> Data extract
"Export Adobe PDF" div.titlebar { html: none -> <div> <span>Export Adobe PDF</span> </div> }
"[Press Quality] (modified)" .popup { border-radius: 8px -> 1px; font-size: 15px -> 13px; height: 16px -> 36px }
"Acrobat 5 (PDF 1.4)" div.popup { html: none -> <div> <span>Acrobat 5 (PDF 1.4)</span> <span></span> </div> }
---
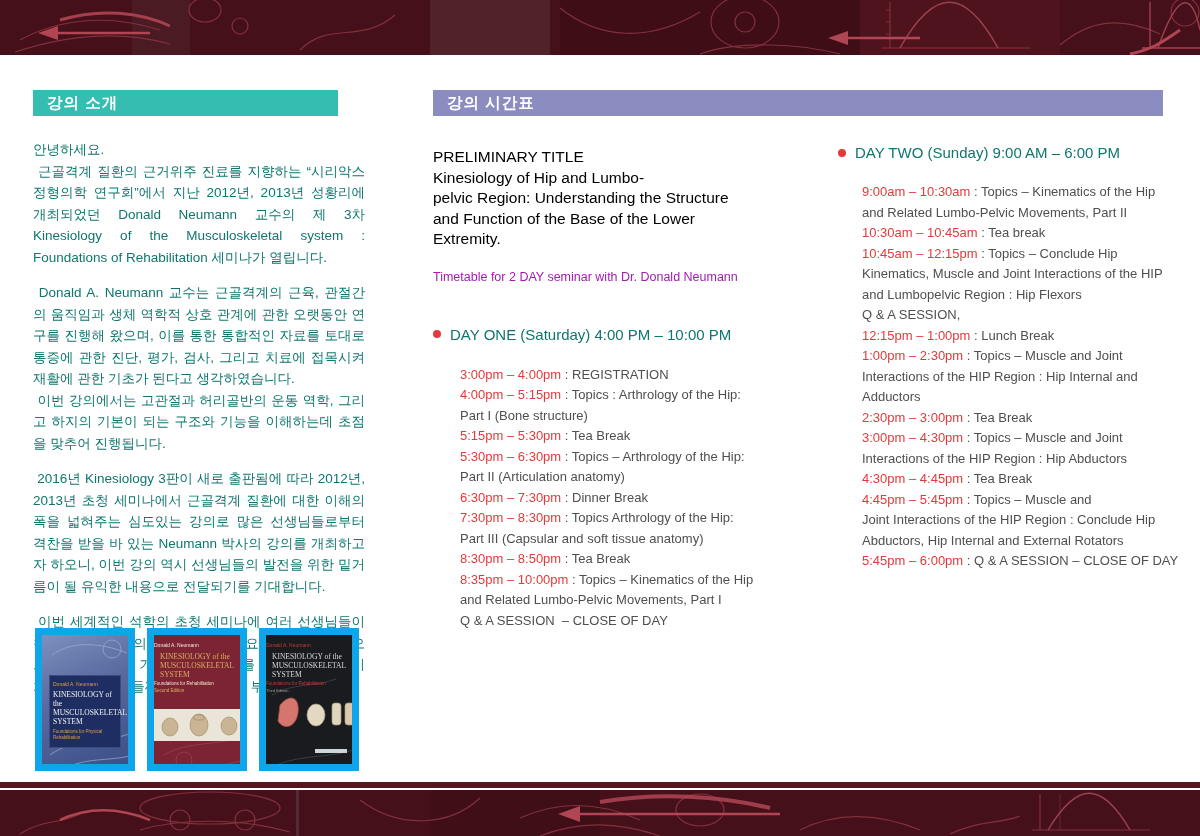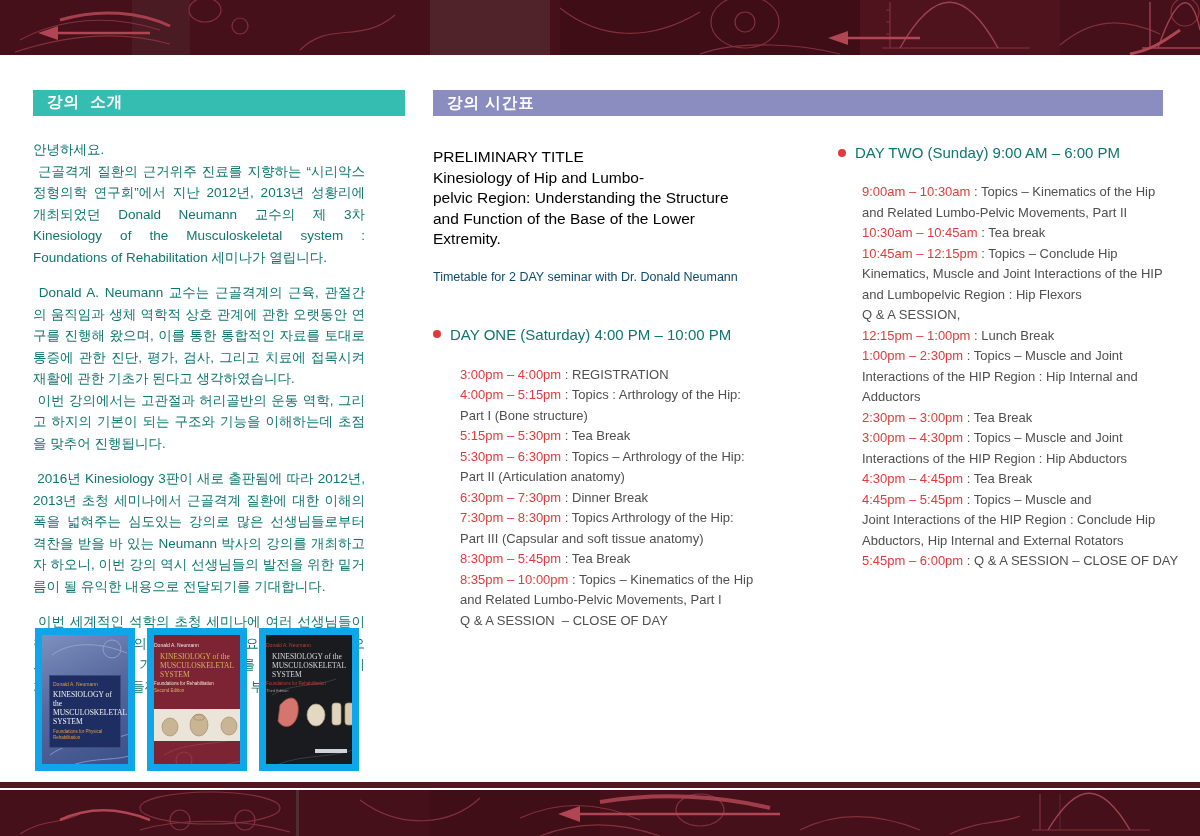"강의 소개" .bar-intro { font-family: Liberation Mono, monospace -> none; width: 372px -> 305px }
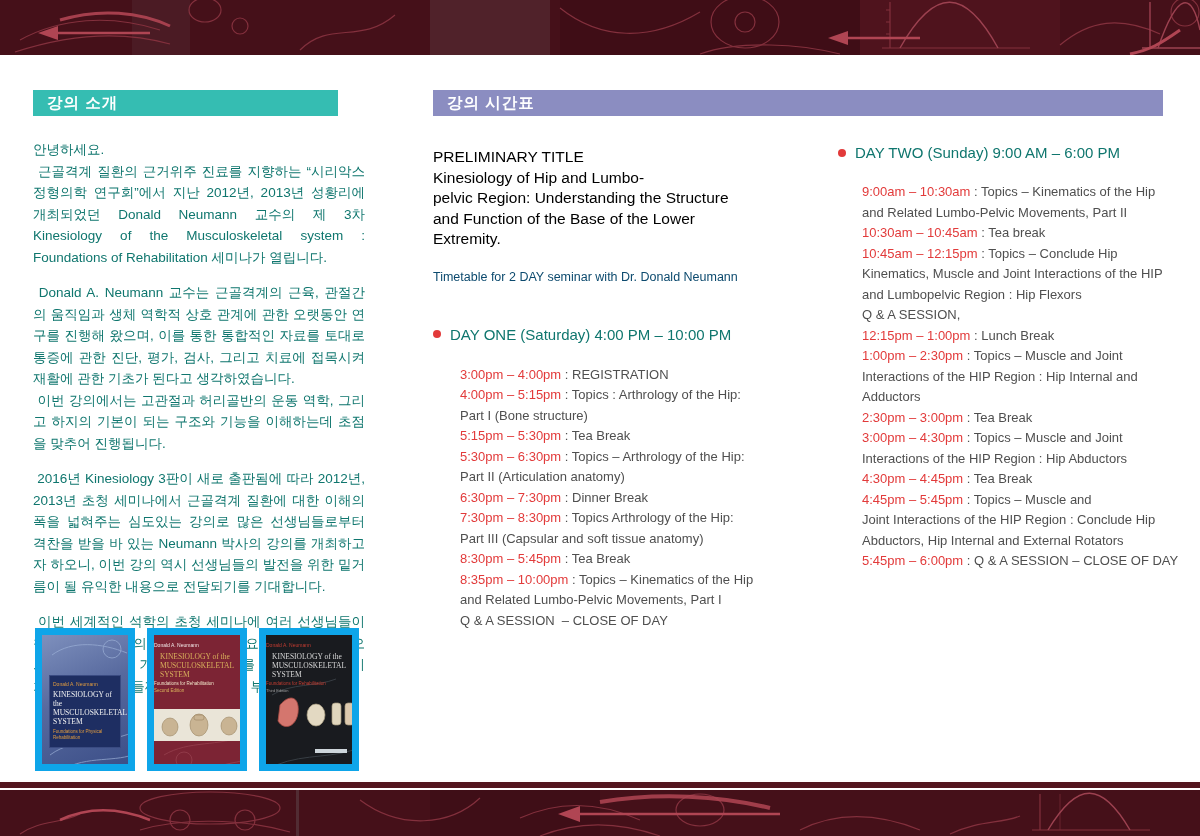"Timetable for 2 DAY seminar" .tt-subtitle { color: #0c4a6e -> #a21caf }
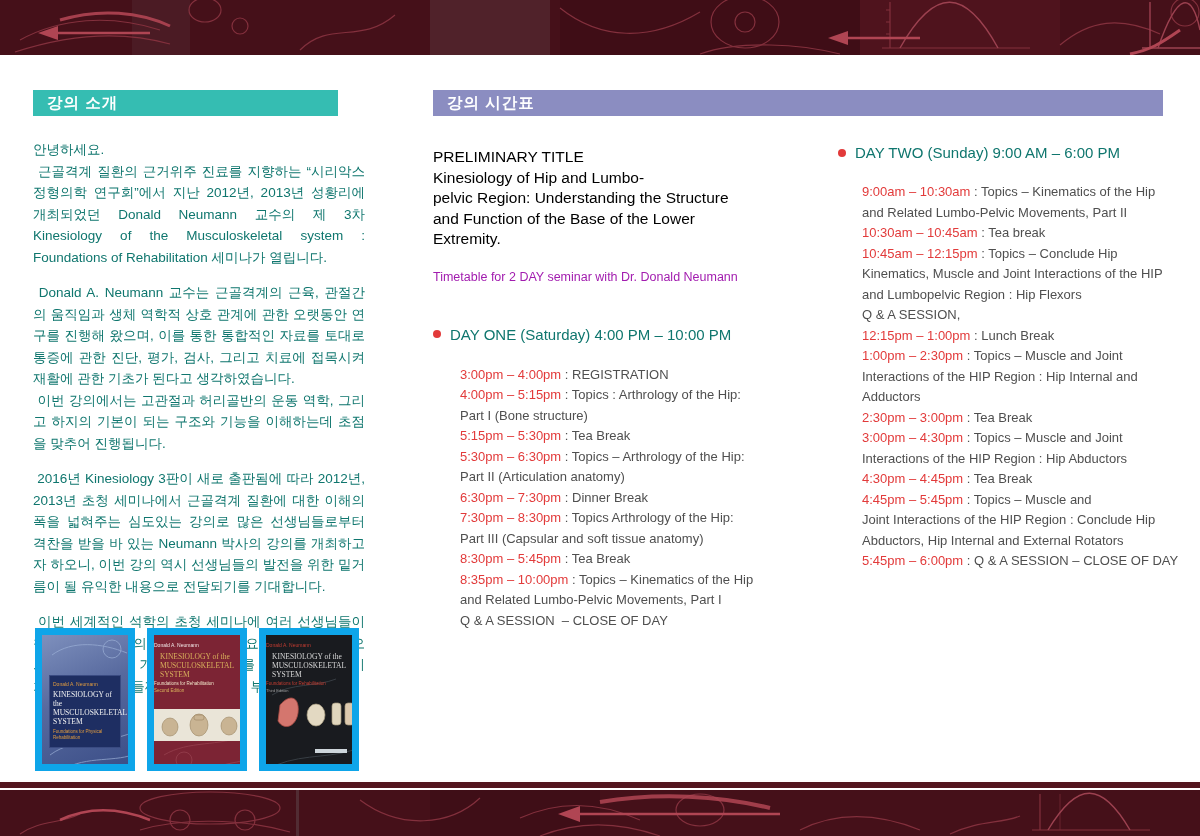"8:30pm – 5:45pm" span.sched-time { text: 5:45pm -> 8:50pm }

> Exercise objective
To complete this exercise, transcribe exactly the lines above from the one that holds "color: #0c4a6e ->" through the one that holds "text: 5:45pm ->". Pictures stay out.

> Solved problem
"Timetable for 2 DAY seminar" .tt-subtitle { color: #0c4a6e -> #a21caf }
"8:30pm – 5:45pm" span.sched-time { text: 5:45pm -> 8:50pm }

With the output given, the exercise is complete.